AbstractMyocardial structural and functional abnormalities are hallmarks of diabetic cardiomyopathy (DCM), a chronic consequence of diabetes mellitus (DM). Maternal DM affects and increases the risk of heart defects in diabetic mothers compared with nondiabetic mothers. Momordica charantia exhibits antidiabetic effects due to various bioactive compounds that are phytochemicals, a broad group that includes phenolic compounds, alkaloids, proteins, steroids, inorganic compounds, and lipids. Pregnant maternal rats were split into four groups: control (C), M. charantia‐treated (MC), type 2 diabetes mellitus (T2DM) (DM), and diabetic (MC + DM) groups. Diabetes mothers had increased serum glucose, insulin, total cholesterol, triglyceride, and low‐density lipoprotein cholesterol levels and reduced high‐density lipoprotein cholesterol levels.
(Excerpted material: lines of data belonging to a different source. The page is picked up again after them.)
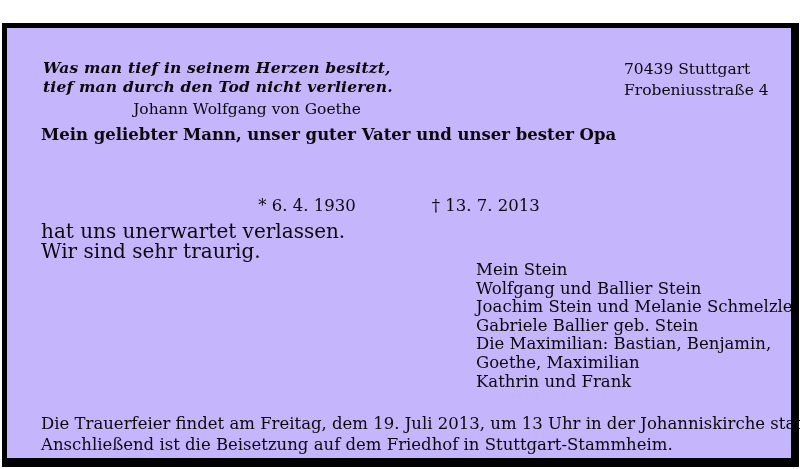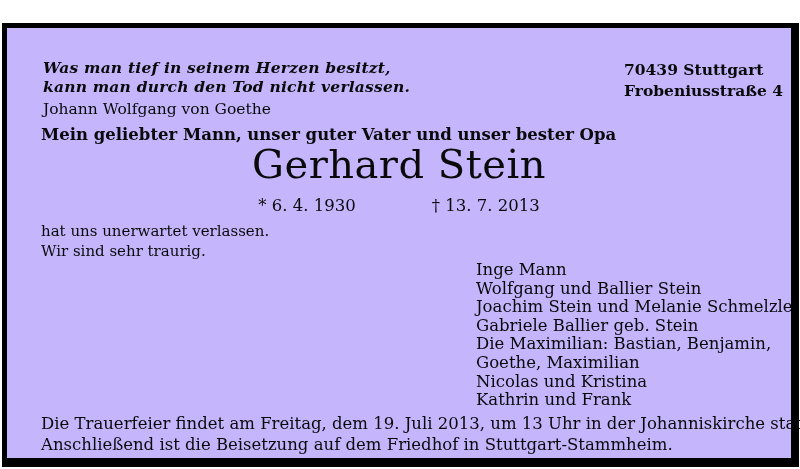--- a/index.html
+++ b/index.html
@@ -58,7 +58,6 @@
     top: 31px;
     font-size: 15.5px;
     line-height: 21px;
-    font-weight: bold;
   }
   .intro-line {
     position: absolute;

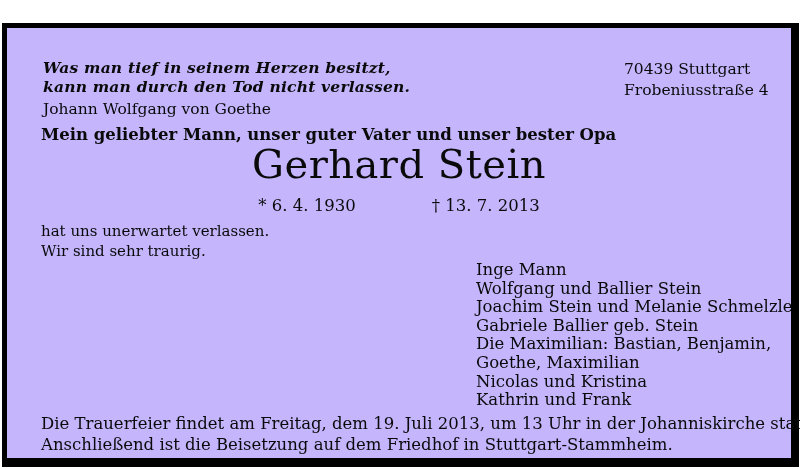--- a/index.html
+++ b/index.html
@@ -118,7 +118,7 @@
 
       <div class="quote-block">
         <div class="line">Was man tief in seinem Herzen besitzt,</div>
-        <div class="line">kann man durch den Tod nicht verlassen.</div>
+        <div class="line">tief man durch den Tod nicht verlieren.</div>
       </div>
 
       <div class="quote-attribution">Johann Wolfgang von Goethe</div>

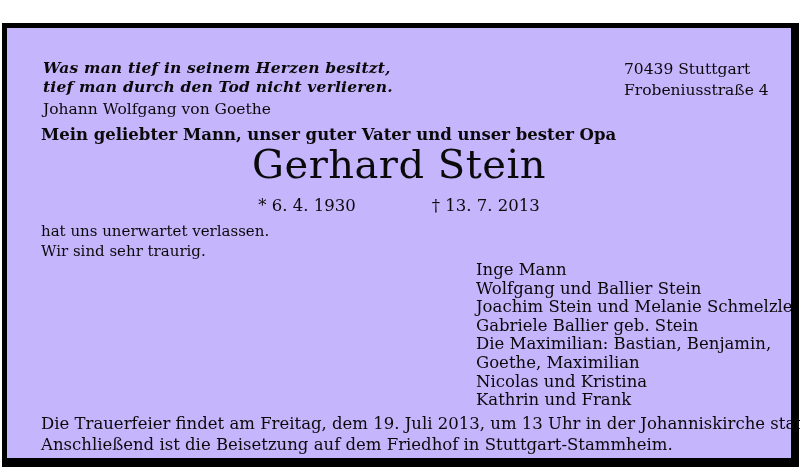--- a/index.html
+++ b/index.html
@@ -48,7 +48,7 @@
     left: 36px;
     top: 72px;
     width: 318px;
-    text-align: left;
+    text-align: right;
     font-size: 15.5px;
     line-height: 18px;
   }

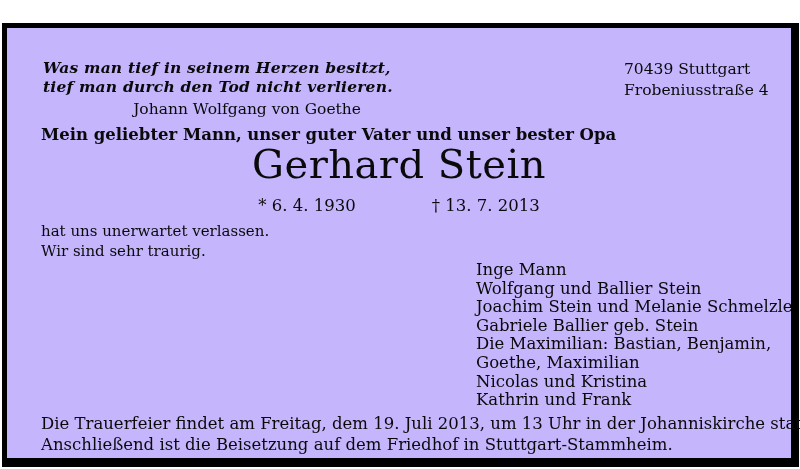--- a/index.html
+++ b/index.html
@@ -130,7 +130,6 @@
 
       <div class="intro-line">Mein geliebter Mann, unser guter Vater und unser bester Opa</div>
 
-      <div class="deceased-name">Gerhard Stein</div>
 
       <div class="dates-row">
         <span class="line">* 6. 4. 1930</span>

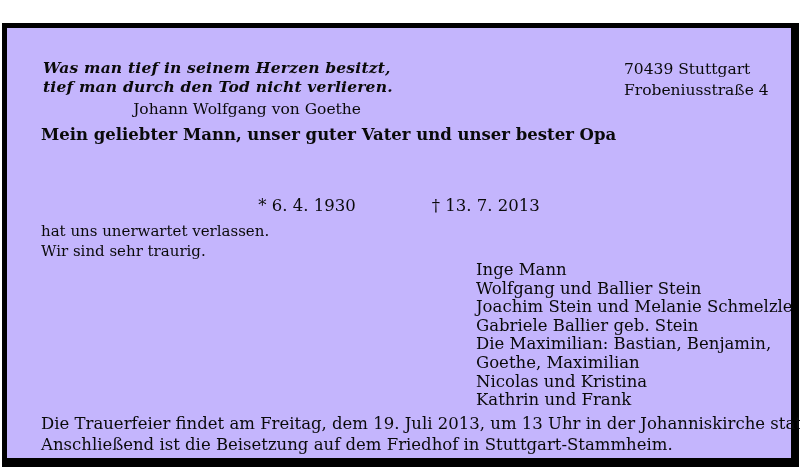--- a/index.html
+++ b/index.html
@@ -90,7 +90,7 @@
     position: absolute;
     left: 34px;
     top: 193px;
-    font-size: 15px;
+    font-size: 20px;
     line-height: 20px;
   }
   .mourners-block {

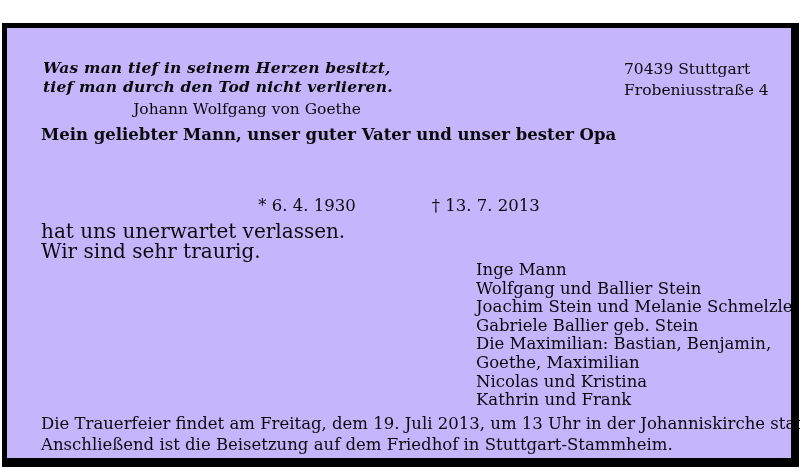--- a/index.html
+++ b/index.html
@@ -142,7 +142,7 @@
       </div>
 
       <div class="mourners-block">
-        <div class="line">Inge Mann</div>
+        <div class="line">Mein Stein</div>
         <div class="line">Wolfgang und Ballier Stein</div>
         <div class="line">Joachim Stein und Melanie Schmelzle</div>
         <div class="line">Gabriele Ballier geb. Stein</div>

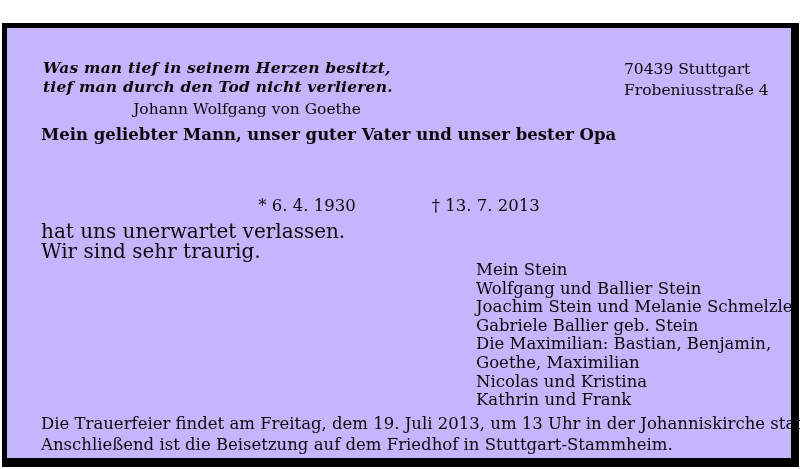--- a/index.html
+++ b/index.html
@@ -148,7 +148,6 @@
         <div class="line">Gabriele Ballier geb. Stein</div>
         <div class="line">Die Maximilian: Bastian, Benjamin,</div>
         <div class="line">Goethe, Maximilian</div>
-        <div class="line">Nicolas und Kristina</div>
         <div class="line">Kathrin und Frank</div>
       </div>
 

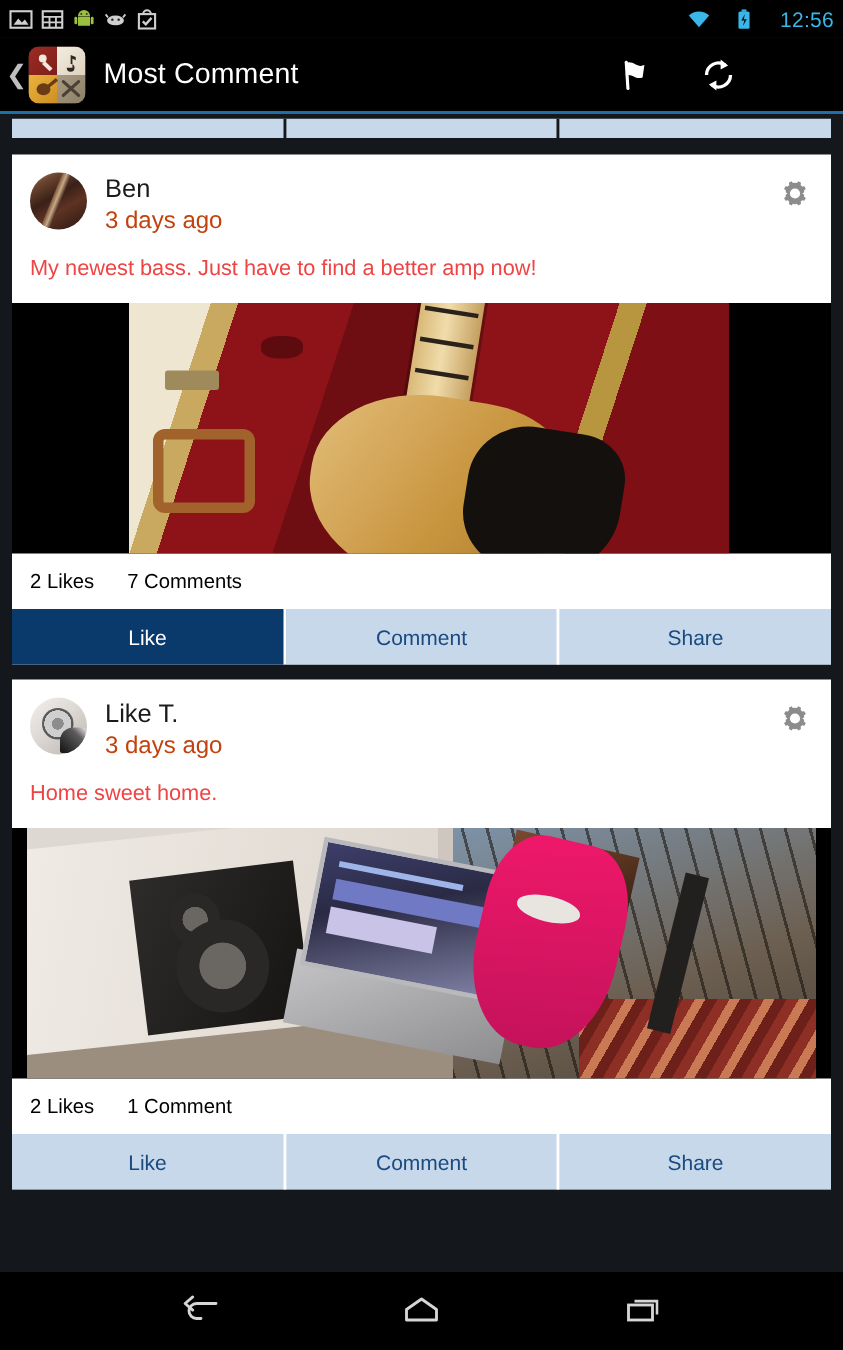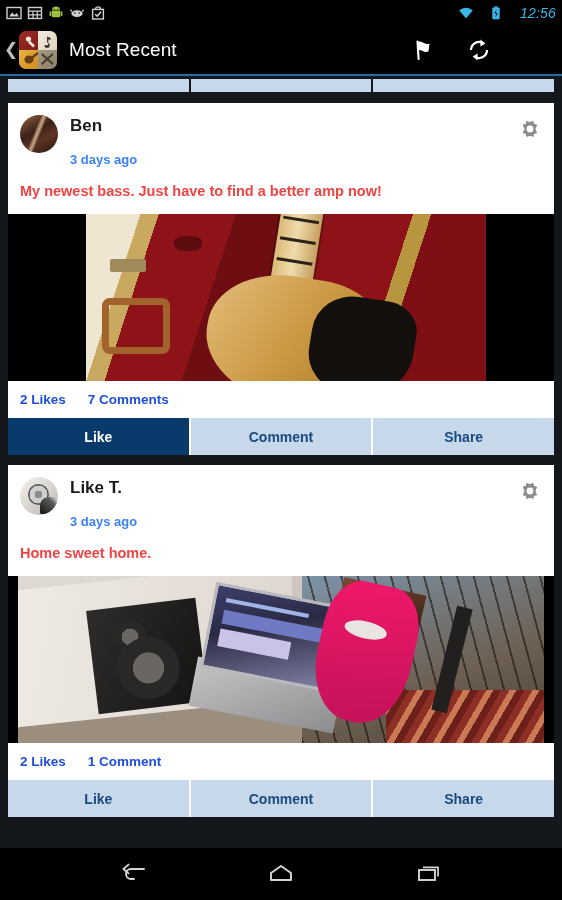--- a/index.html
+++ b/index.html
@@ -17,7 +17,7 @@
     padding:0 6px; position:relative;
   }
   .status-left { display:flex; align-items:center; gap:5px; }
-  .status-right { margin-left:auto; display:flex; align-items:flex-start; gap:14px;font-style:italic; }
+  .status-right { margin-left:auto; display:flex; align-items:flex-start; gap:14px; }
   .sb-ico { width:16px; height:16px; display:block; }
   .clock { color:#3bb6e8; font-size:14px; letter-spacing:.2px; padding-left:2px; }
 

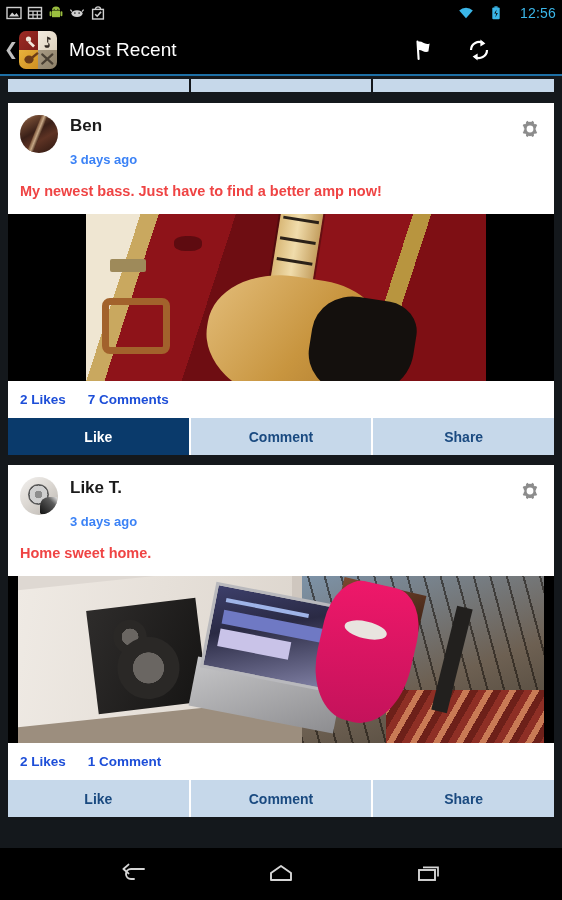--- a/index.html
+++ b/index.html
@@ -244,7 +244,7 @@
         </g>
       </svg>
     </div>
-    <div class="ab-title">Most Recent</div>
+    <div class="ab-title">Most Comment</div>
     <div class="ab-actions">
       <div class="ab-btn">
         <svg width="26" height="26" viewBox="0 0 26 26">

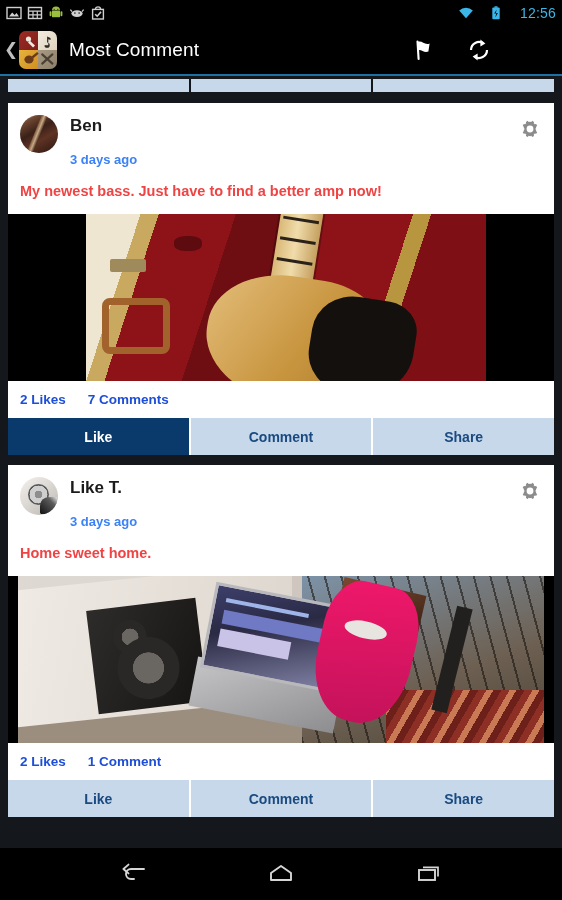--- a/index.html
+++ b/index.html
@@ -52,7 +52,7 @@
   }
 
   
-  .feed { background:#14181c; padding:0 8px;font-weight:bold; }
+  .feed { background:#14181c; padding:0 8px; }
   .cut-actions {
     display:flex; margin-top:3px; height:14px; overflow:hidden;
     border-bottom:1px solid #14181c;

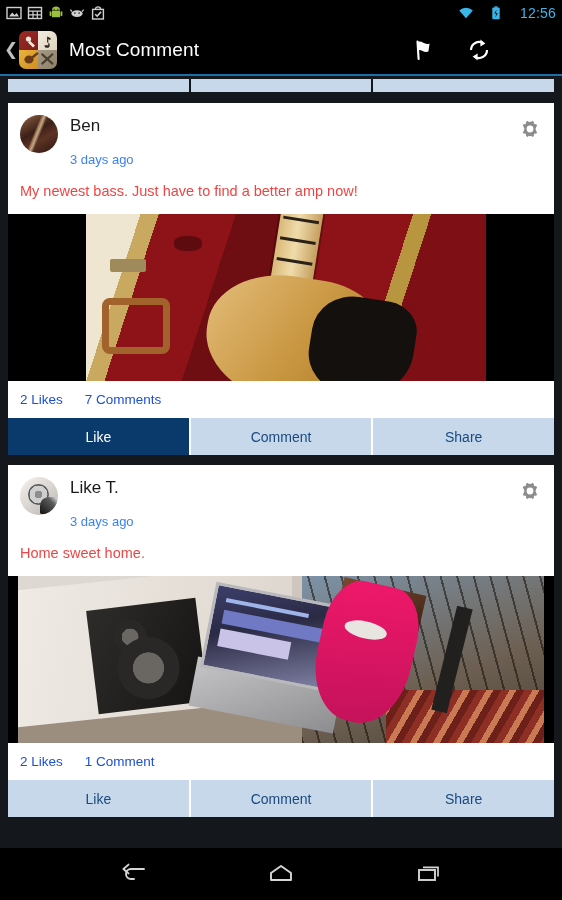--- a/index.html
+++ b/index.html
@@ -82,7 +82,7 @@
   }
   .who { margin-left:12px; padding-top:1px; }
   .uname { font-size:17px; color:#1b1b1b; line-height:20px; }
-  .utime { font-size:13px; color:#3b82f6; line-height:19px; margin-top:14px; }
+  .utime { font-size:16px; color:#c2410c; line-height:19px; margin-top:2px; }
   .gear-btn { position:absolute; right:12px; top:14px; width:24px; height:24px; }
   .post-text { font-size:14.5px; color:#ef4444; padding:13px 12px 14px 12px; line-height:18px; }
 

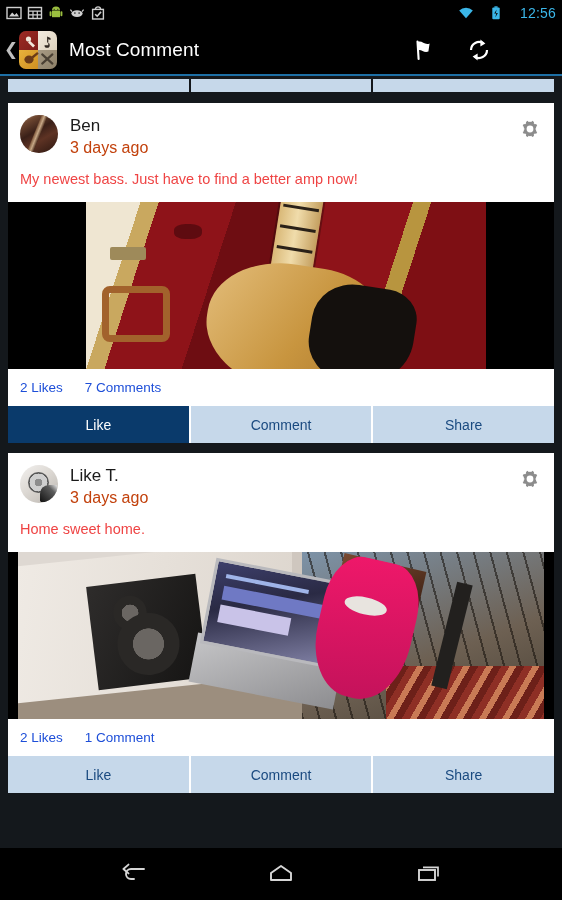--- a/index.html
+++ b/index.html
@@ -158,7 +158,7 @@
   .st-stand { position:absolute; right:16%; top:18%; width:3%; height:64%;
     background:#22201e; transform:rotate(14deg); }
 
-  .meta { font-size:13.5px; color:#1d4ed8; padding:11px 12px 11px 12px; display:flex; gap:22px; }
+  .meta { font-size:13.5px; color:#000000; padding:11px 12px 11px 12px; display:flex; gap:22px; }
   .actions { display:flex; }
   .act { flex:1; height:37px; display:flex; align-items:center; justify-content:center;
          font-size:14px; background:#c6d8ea; color:#1a4a80; border-right:2px solid #fff; }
Cardiac biomarkers such as cardiac troponin T (cTnT), creatine kinase‐myocardial band (CK‐MB), and lactate dehydrogenase were increased. Hormone levels of follicle‐stimulating hormone, luteinizing hormone, progesterone, and estrogen decreased significantly. Inflammatory markers such as interleukin 6 (IL‐6), tumor necrosis factor‐alpha (TNF‐α), and vascular adhesion molecule‐1 (VCAM‐1) were elevated in diabetic mothers. Oxidative stress markers indicated increased malondialdehyde and nitric oxide levels, while antioxidants such as glutathione, superoxide dismutase, and catalase were decreased in maternal heart tissue. The levels of apoptotic markers such as tumor suppressor 53 (P53) and cysteine aspartic protease‐3 (caspase‐3) were significantly greater in diabetic maternal heart tissue. Histopathological analysis revealed heart tissue abnormalities in diabetic maternal rats. M. charantia extract improved maternal diabetes‐induced changes in inflammation, antioxidant levels, and heart tissue structure.